-- Opening Marker --

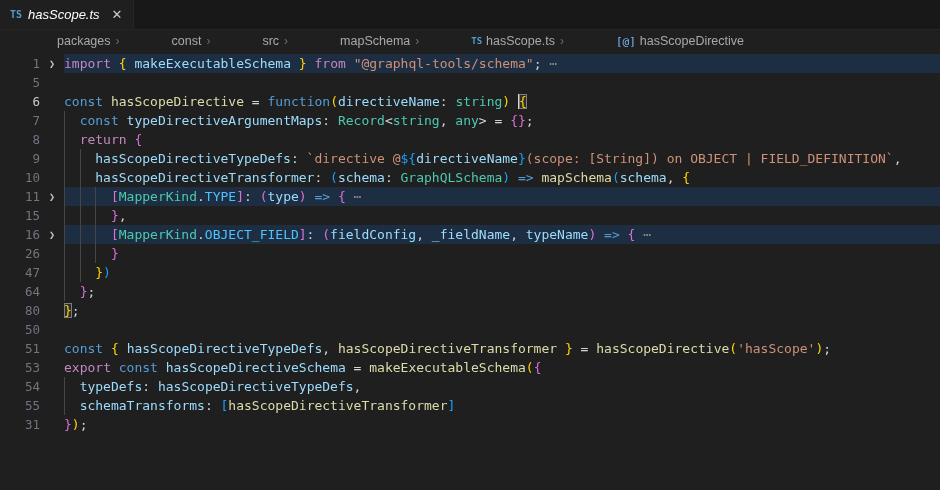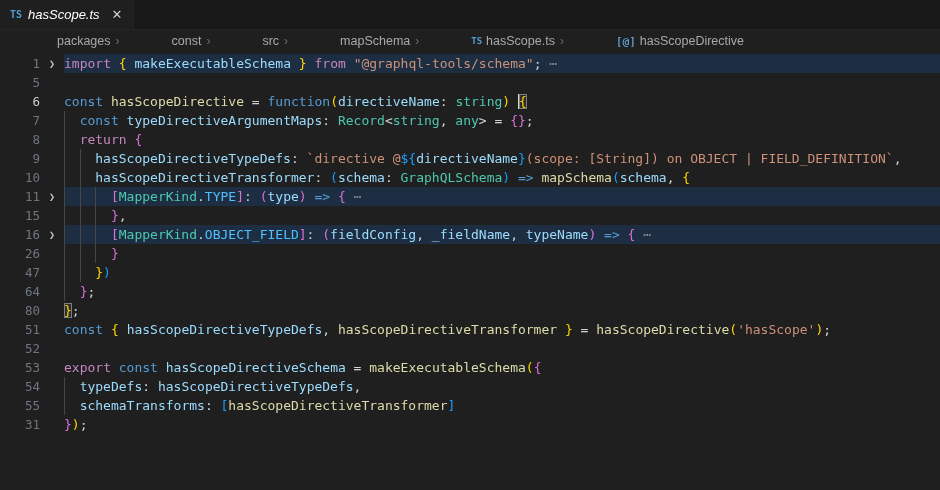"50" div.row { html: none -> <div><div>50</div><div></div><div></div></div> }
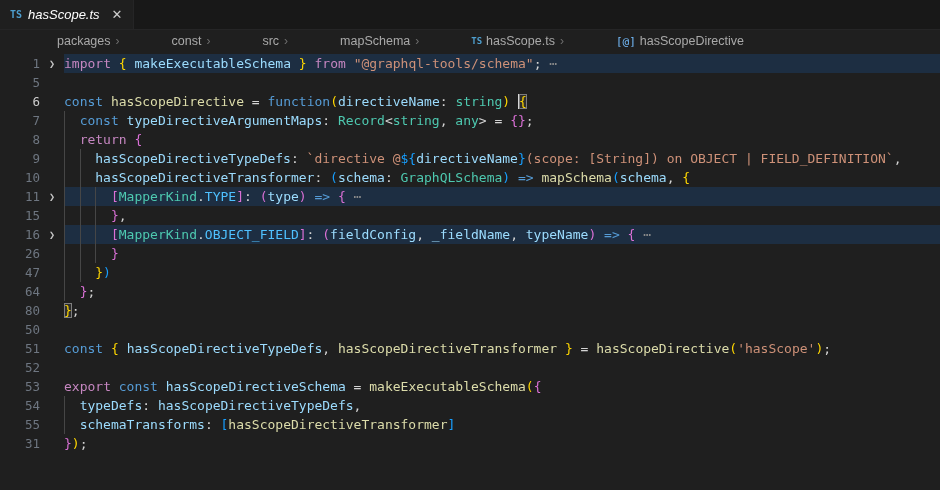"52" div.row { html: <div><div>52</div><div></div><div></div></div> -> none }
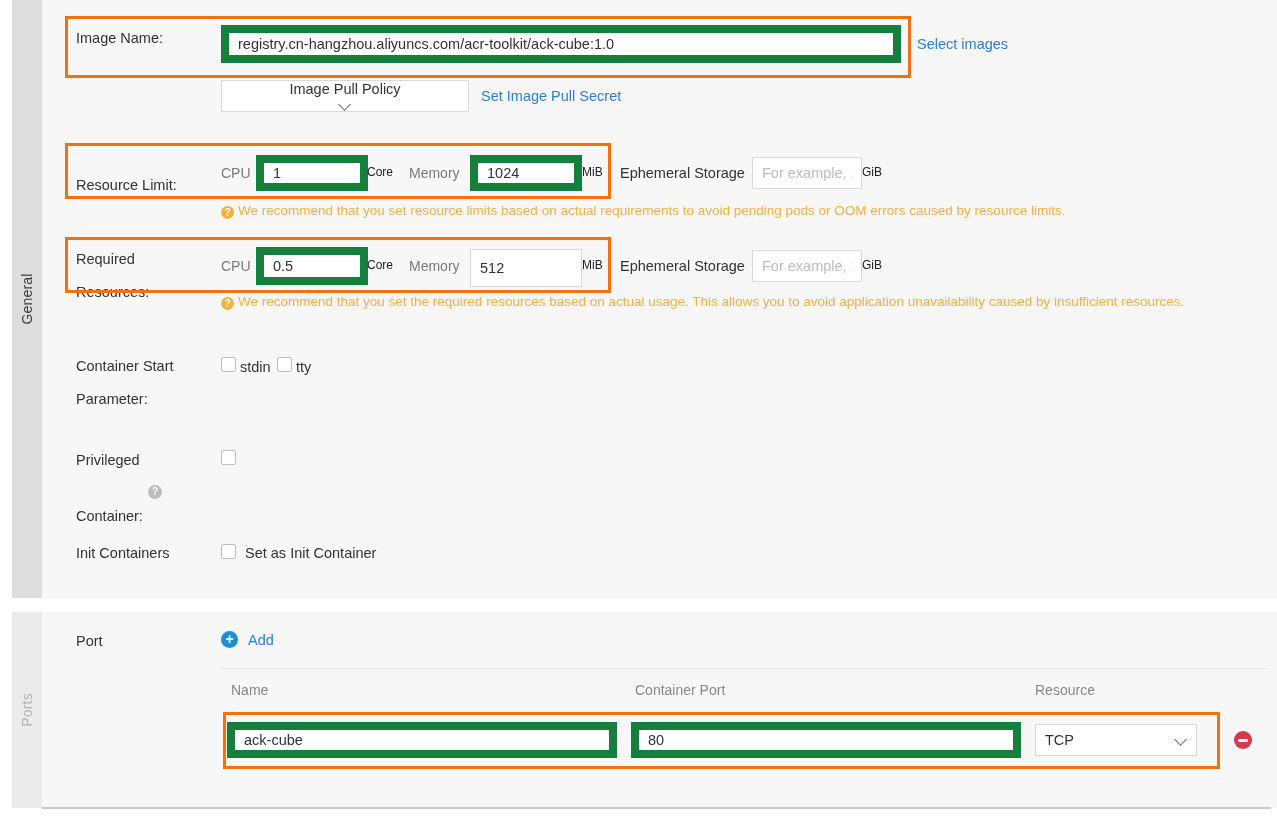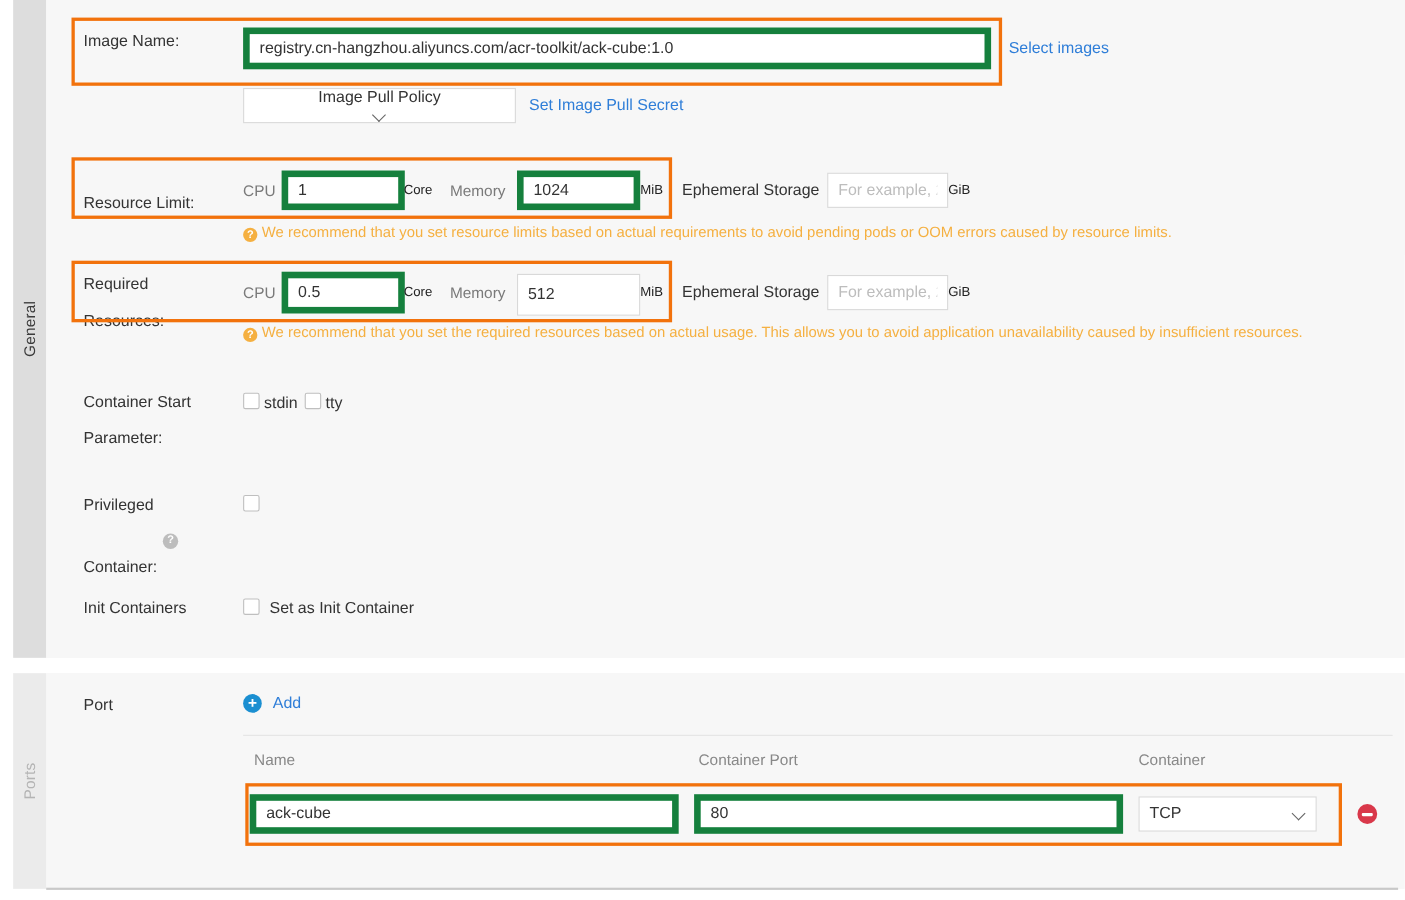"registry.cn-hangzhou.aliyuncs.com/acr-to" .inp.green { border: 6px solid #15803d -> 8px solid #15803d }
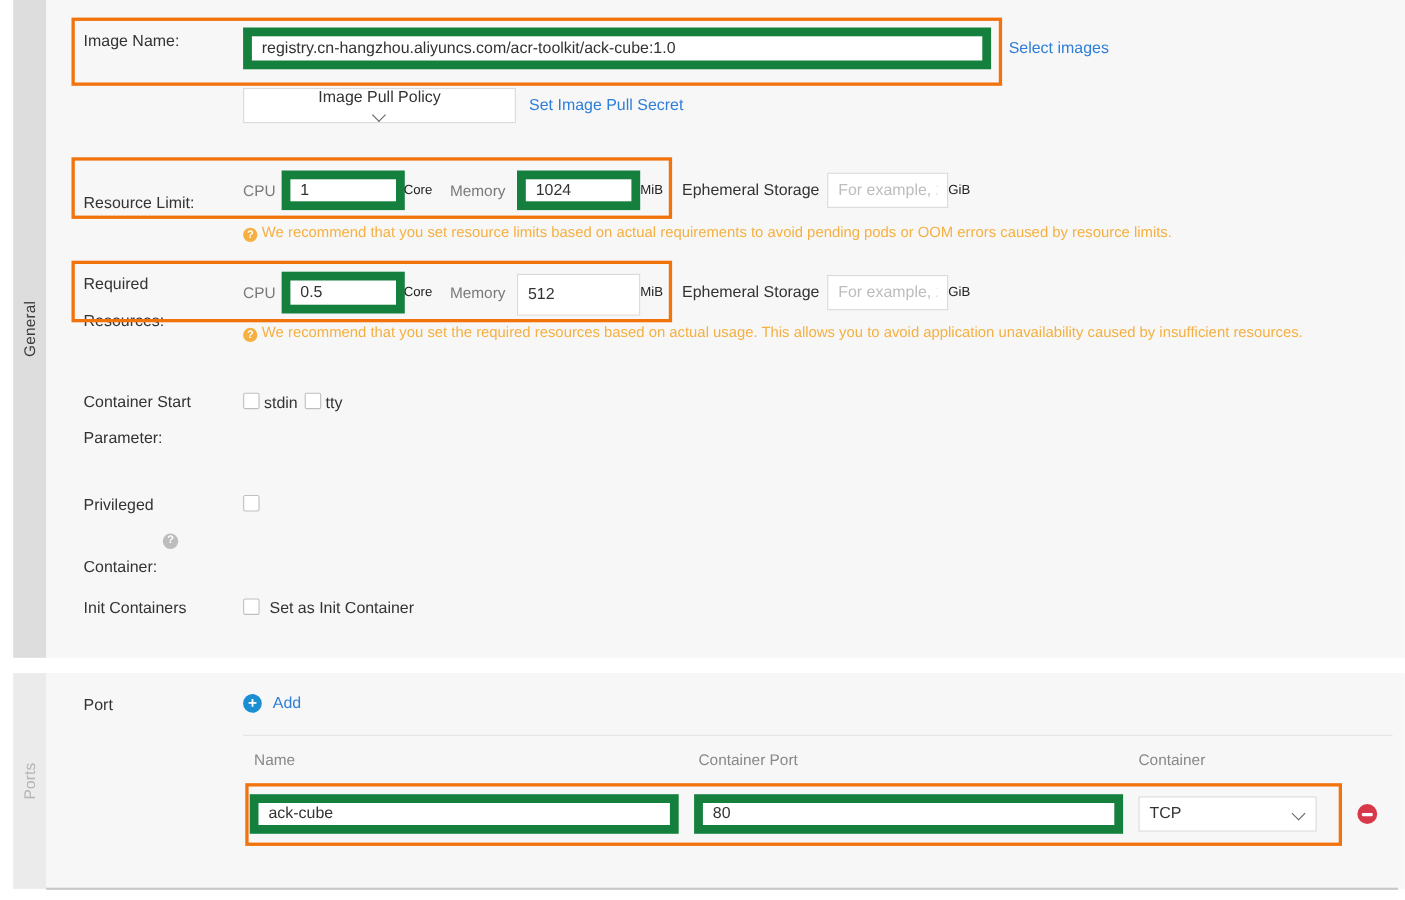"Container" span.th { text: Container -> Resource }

-- Closing Marker --
-- Opening Marker --

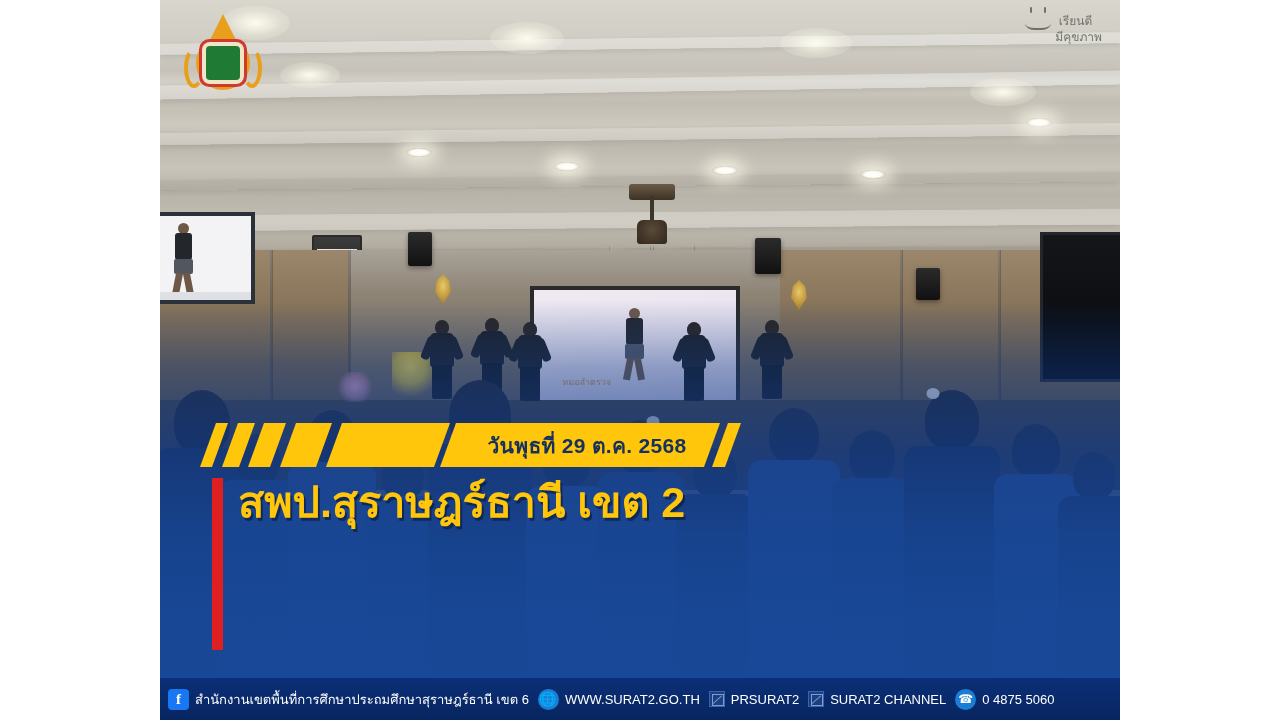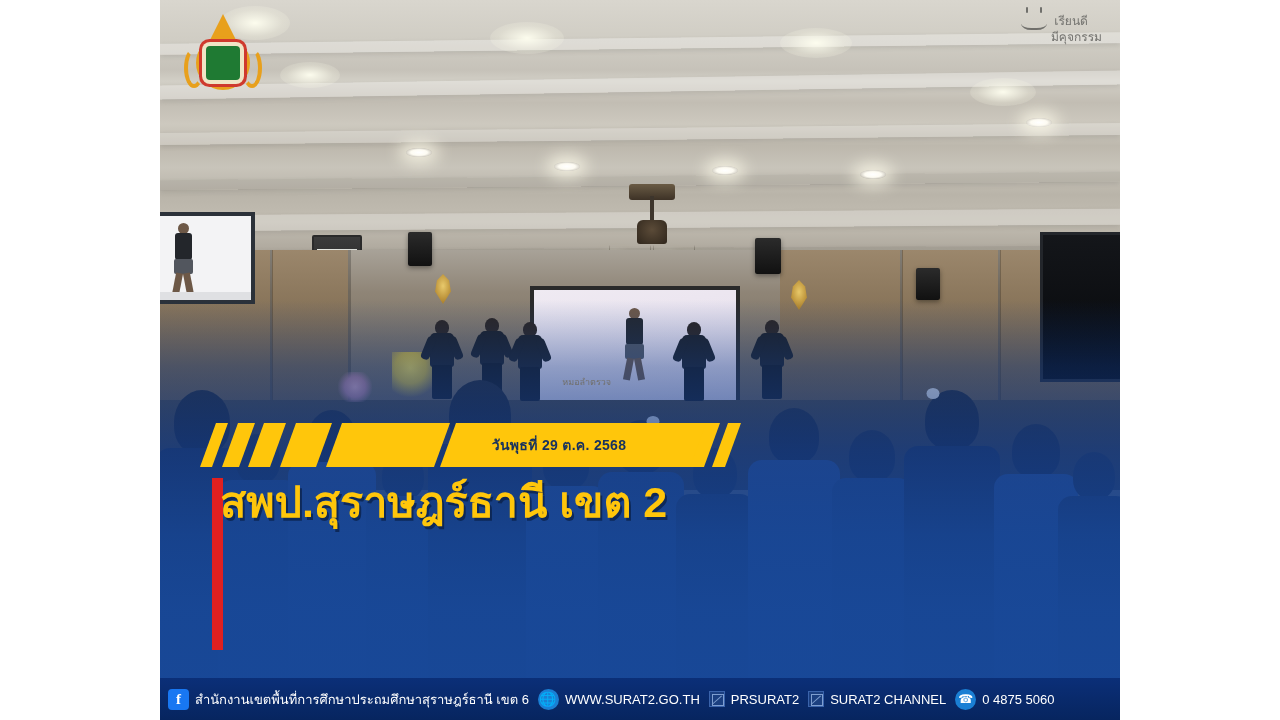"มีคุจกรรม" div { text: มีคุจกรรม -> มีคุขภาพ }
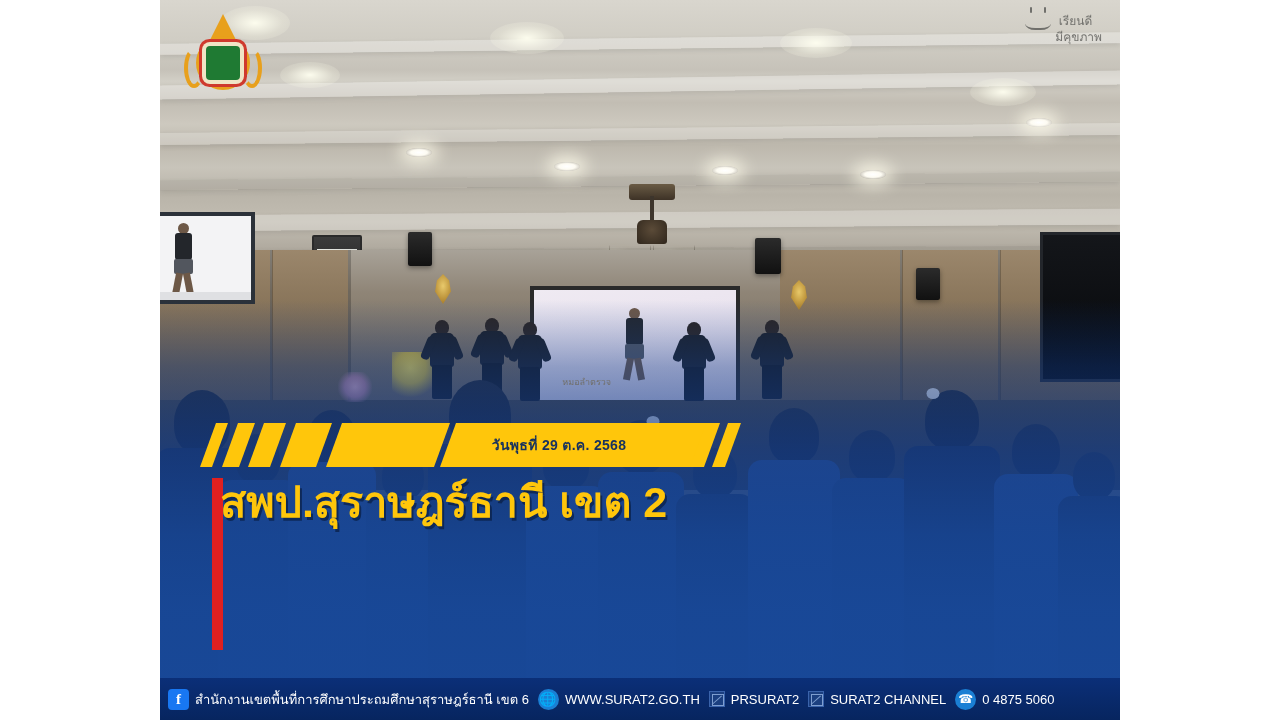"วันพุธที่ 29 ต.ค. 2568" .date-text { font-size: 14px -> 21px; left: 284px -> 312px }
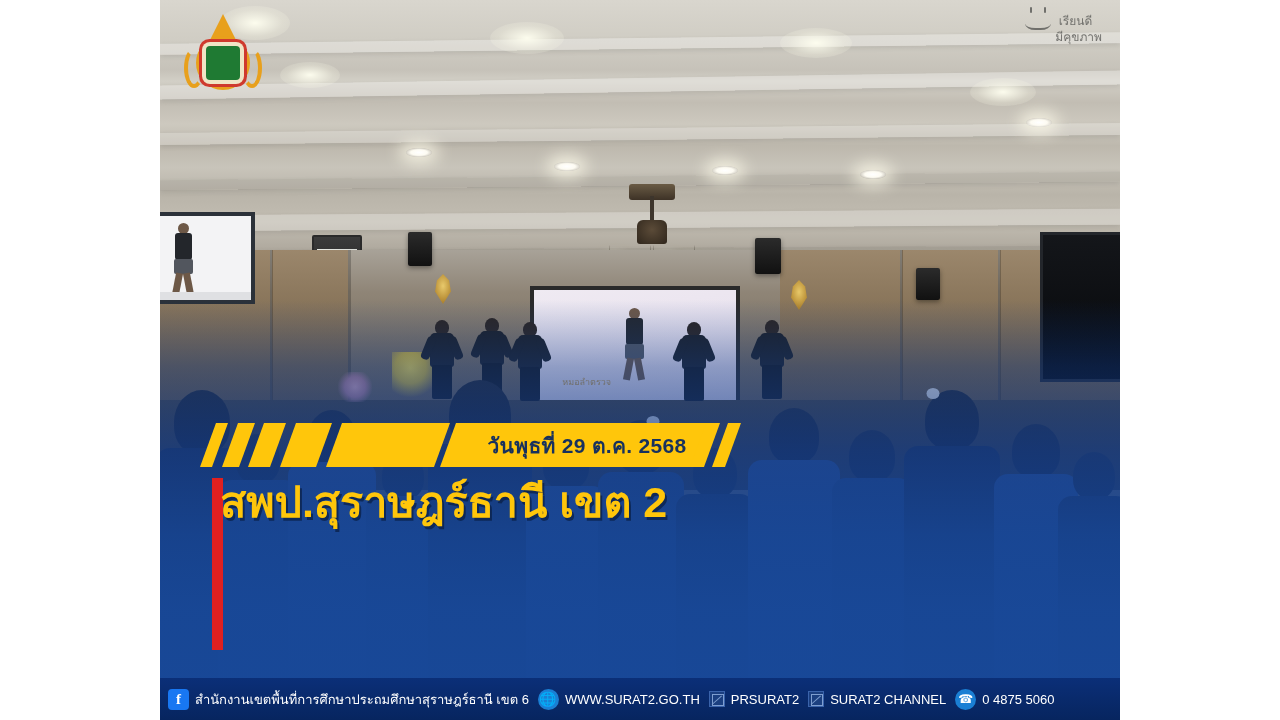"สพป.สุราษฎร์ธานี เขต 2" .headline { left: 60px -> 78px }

-- Closing Marker --

Task requirements
Set down word for word the lines above from the one with "html: none ->" up to and including the one with "text: Container ->". Omit every picture.

Answer space
"50" div.row { html: none -> <div><div>50</div><div></div><div></div></div> }
"52" div.row { html: <div><div>52</div><div></div><div></div></div> -> none }
"registry.cn-hangzhou.aliyuncs.com/acr-to" .inp.green { border: 6px solid #15803d -> 8px solid #15803d }
"Container" span.th { text: Container -> Resource }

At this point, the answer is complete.